In a month when most eyes have been on Germany’s current finance minister, all eyes are now on Germany’s former finance minister, Peer Steinbrück, who is now set to become the main challenger to German chancellor Angela Merkel in federal elections expected later in 2013.
In a bit of a surprise, Steinbrück was named as the candidate of the main opposition party, the center-left Sozialdemokratische Partei Deutschlands (SPD, Social Democratic Party) on Friday after the other main contender, Frank-Walter Steinmeier, indicated that he didn’t want to run.
Among the trio of Steinmeier, Steinbrück and party leader Sigmar Gabriel, Steinbrück has always been the clear favorite.
But perhaps the most jarring element of Friday’s announcement was that SPD party leaders simply announced the news — in Germany, there are no primaries and no leadership contest as such to determine who will be the candidate for chancellor (essentially, think of the German chancellor much like a very strong prime minister rather than a president). Gabriel is highly unpopular among voters and Steinmeier previously led the SPD against Merkel and her governing Christlich Demokratische Union Deutschlands (CDU, Christian Democratic Party) — to disastrous result.
In the previous September 2009 general election, Steinmeier won just 23% for the SDP and lost 76 seats (for a total of just 146). The party thereupon fell out of the CDU-SDP “grand coalition” that had governed Germany since 2005. The CDU, which won 34% and 239 seats, was able to form a more rightist coalition with its preferred partner, the Freie Demokratische Partei (FDP, Free Democratic Party), which won 15% and 93 seats. Steinmeier had previously served in the “grand coalition” as foreign minister.
The next federal election in Germany is expected to be held in September or October 2013.
Steinbrück, however, remains a less than ideal candidate — he served as Merkel’s finance minister from 2005 to 2009, so it’s going to be difficult for Steinbrück to draw as clear a contrast on economic policy as might otherwise be the case, even with signs that Germany, the last beacon of economic strength throughout the eurozone, is now also likely headed into recession. As finance minister, Steinbrück famously (demonstrating his, ahem, willful side) derided Keynesian economics and criticized the stimulative approach of the UK’s government under Labour prime minister Gordon Brown, but he is well regarded, alongside Merkel, for steering Germany reasonably well through the 2008-09 financial panic. (Note: Paul Krugman will be happy).
On Europe, too, the German electorate seems receptive to a populist challenge to Merkel’s performance on European affairs — Germans are incredibly weary of four years of what they see as German bailouts of profligate governments from Portugal to Greece. Nonetheless, the SPD is actually more pro-Europe than the CDU — and especially more pro-Europe than the CDU’s sister party in Bavaria, the Christlich-Soziale Union (CSU, Christian Social Union). In Bavaria, the CSU-led government’s finance minister Markus Söder has all but called for Greece to be booted out of the eurozone.

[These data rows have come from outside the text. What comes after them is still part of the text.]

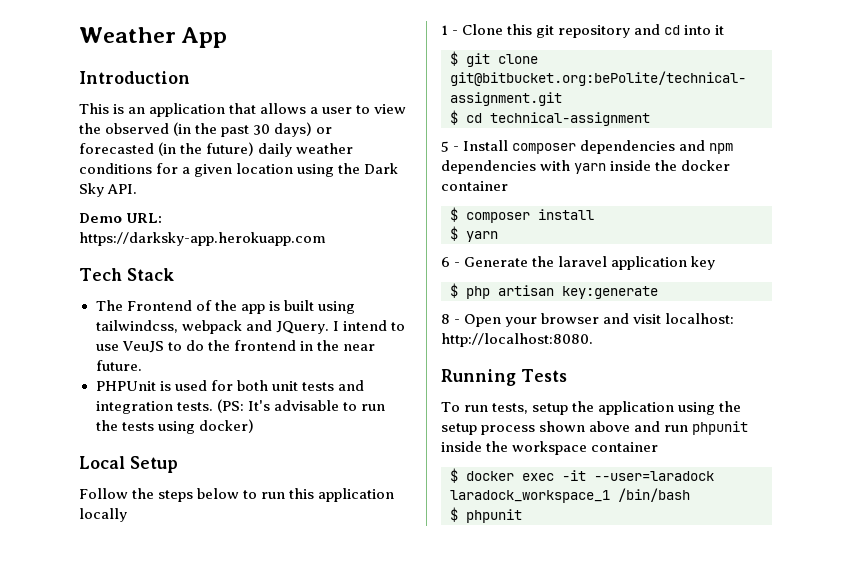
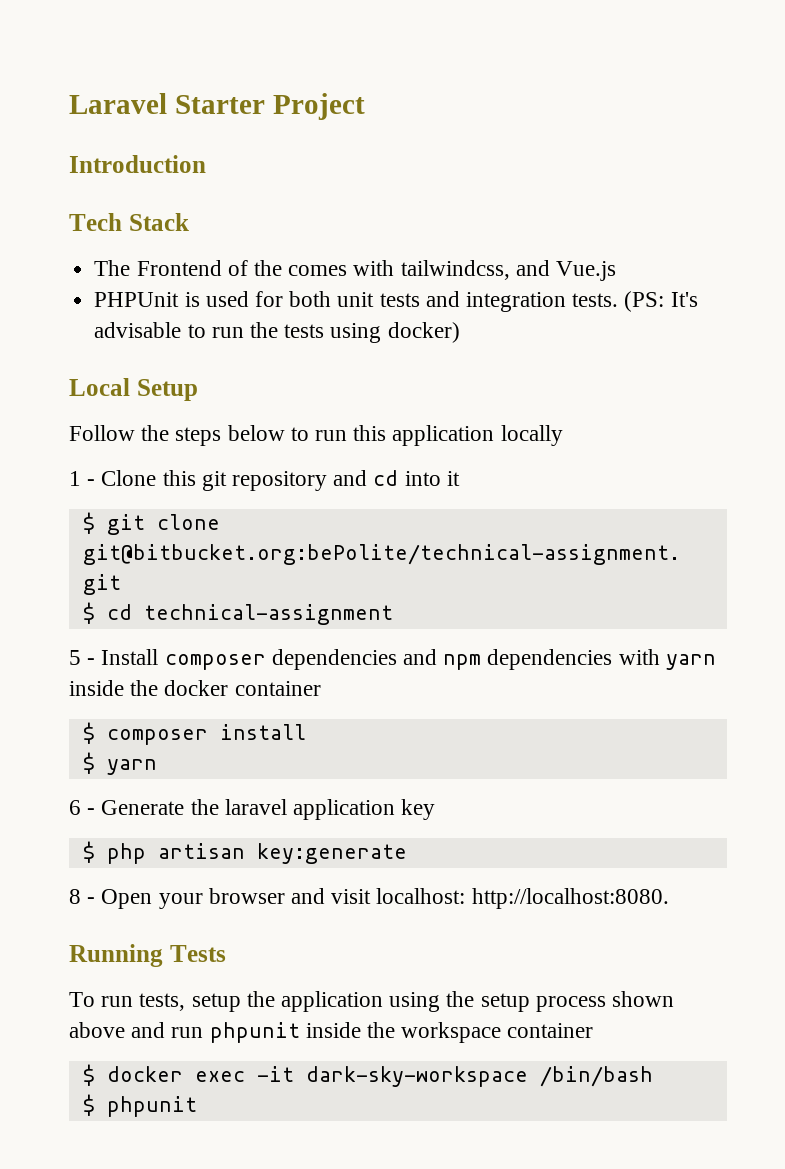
- Weather App
+ Laravel Starter Project
  Introduction
- This is an application that allows a user to view the observed (in the past 30 days) or forecasted (in the future) daily weather conditions for a given location using the Dark Sky API.
- Demo URL: https://darksky-app.herokuapp.com
- The Frontend of the app is built using tailwindcss, webpack and JQuery. I intend to use VeuJS to do the frontend in the near future.
+ The Frontend of the comes with tailwindcss, and Vue.js
- $ docker exec -it --user=laradock laradock_workspace_1 /bin/bash
+ $ docker exec -it dark-sky-workspace /bin/bash

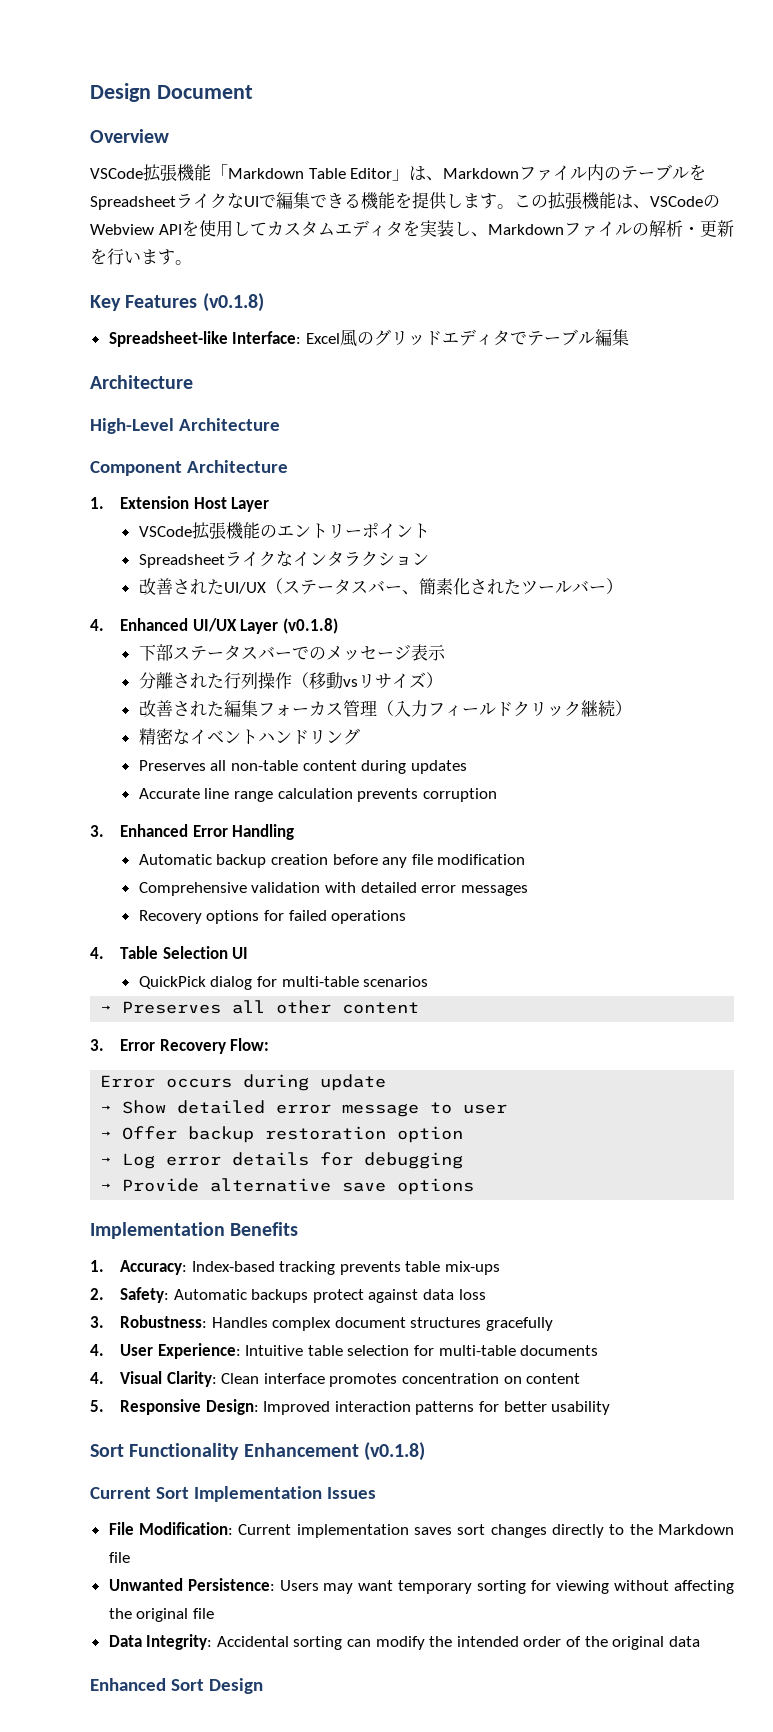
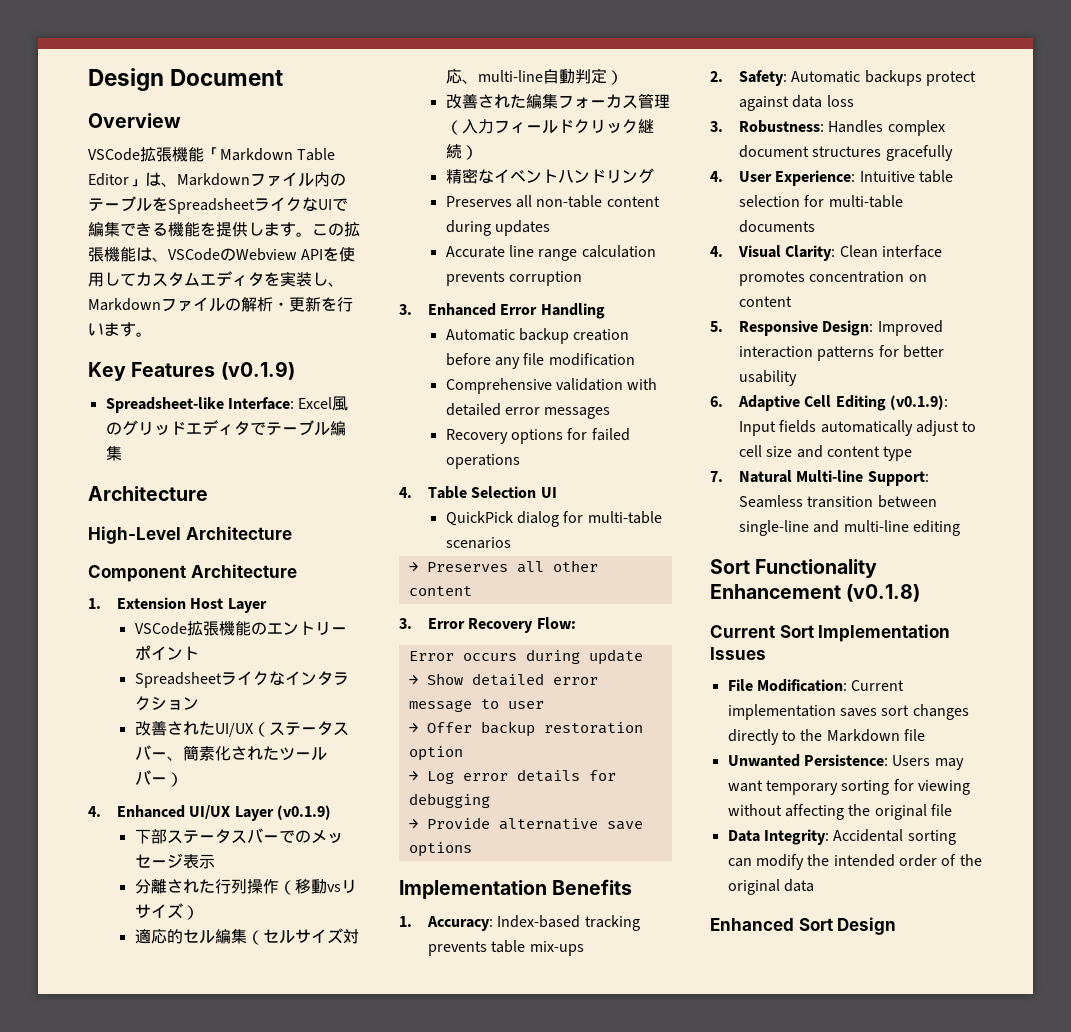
- Key Features (v0.1.8)
+ Key Features (v0.1.9)
- 4. Enhanced UI/UX Layer (v0.1.8)
+ 4. Enhanced UI/UX Layer (v0.1.9)
+ 適応的セル編集（セルサイズ対応、multi-line自動判定）
+ 6. Adaptive Cell Editing (v0.1.9): Input fields automatically adjust to cell size and content type
+ 7. Natural Multi-line Support: Seamless transition between single-line and multi-line editing

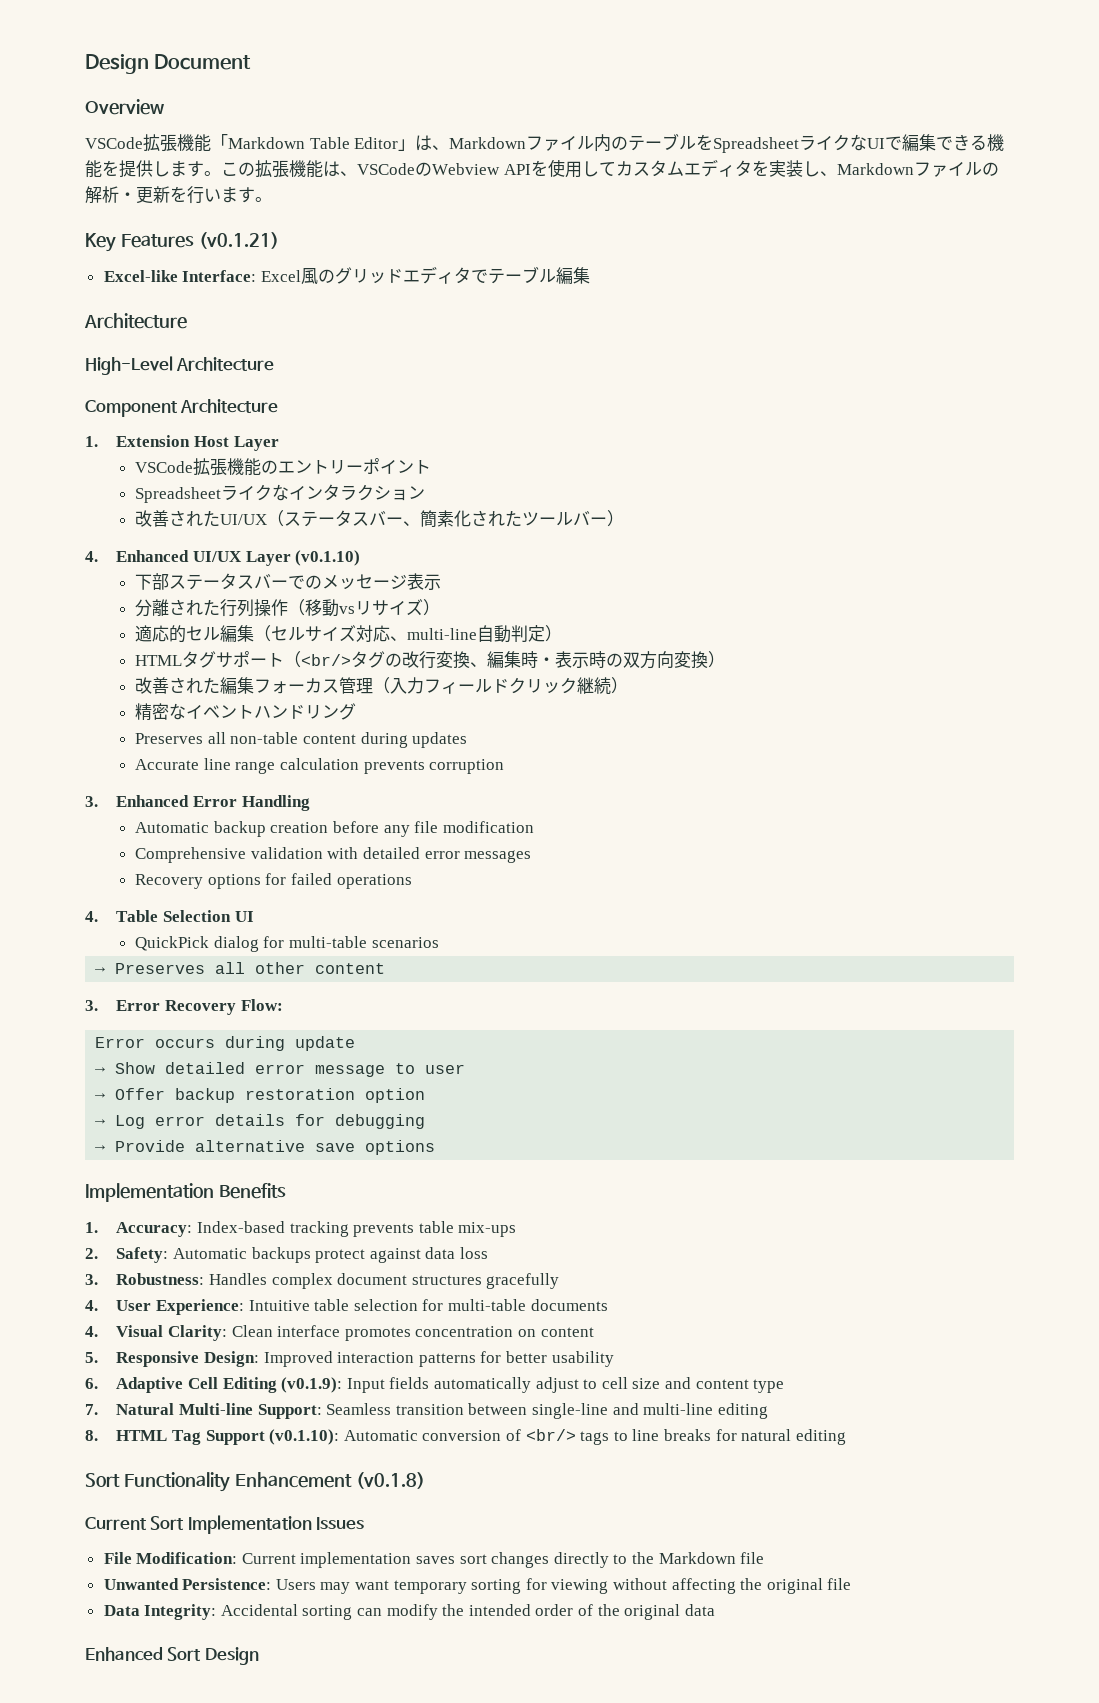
- Key Features (v0.1.9)
- Spreadsheet-like Interface: Excel風のグリッドエディタでテーブル編集
+ Key Features (v0.1.21)
+ Excel-like Interface: Excel風のグリッドエディタでテーブル編集
- 4. Enhanced UI/UX Layer (v0.1.9)
+ 4. Enhanced UI/UX Layer (v0.1.10)
+ HTMLタグサポート（<br/>タグの改行変換、編集時・表示時の双方向変換）
+ 8. HTML Tag Support (v0.1.10): Automatic conversion of <br/> tags to line breaks for natural editing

In any event, German voters seem fairly well disposed to giving credit to Merkel for walking a tight line between letting the eurozone crumble, on the one hand, and holding governments in Spain, Ireland, Portugal, Italy and Greece to very tight austerity plans in exchange for European monetary and fiscal support, on the other hand.
The latest polls show the CDU-CSU with a very healthy lead of around 38% to just barely 30% for the SDP — since 2010 and 2011, the gap has only grown wider in favor of the CDU-CSU. The FDP, however, looks set to collapse, picking up just 4%, though the SDP’s preferred coalition partners, Bündnis 90/Die Grünen (the Greens) poll a very strong 13%. The newly-formed Piratenpartei Deutschland (Pirate Party) and the more leftist Die Linke (The Left Party) poll 6% each. Given Steinbrück’s centrist characteristics, I would not be surprised to see the current soft support for the Pirate Party migrate to the Left Party or to the Greens — there will be a lot of room on the left in a Merkel-Steinbrück race to win support, both on Europe and on economic policy, especially if Germany’s economy continues in a downward trajectory. Given the Left Party’s strong base of support in the former East Germany, there’s a real opportunity for the Left to break out.
The ideal candidate for the SPD may well have been the premier of Germany’s most populous state, North Rhine-Westphalia, Hannelore Kraft, who led the SPD to a huge victory in elections in May of this year. A premier with charisma, who has championed a more activist state response to boost economic growth, and who could well have been Germany’s second woman as chancellor, Kraft indicated earlier this year that she was not interested in running for chancellor.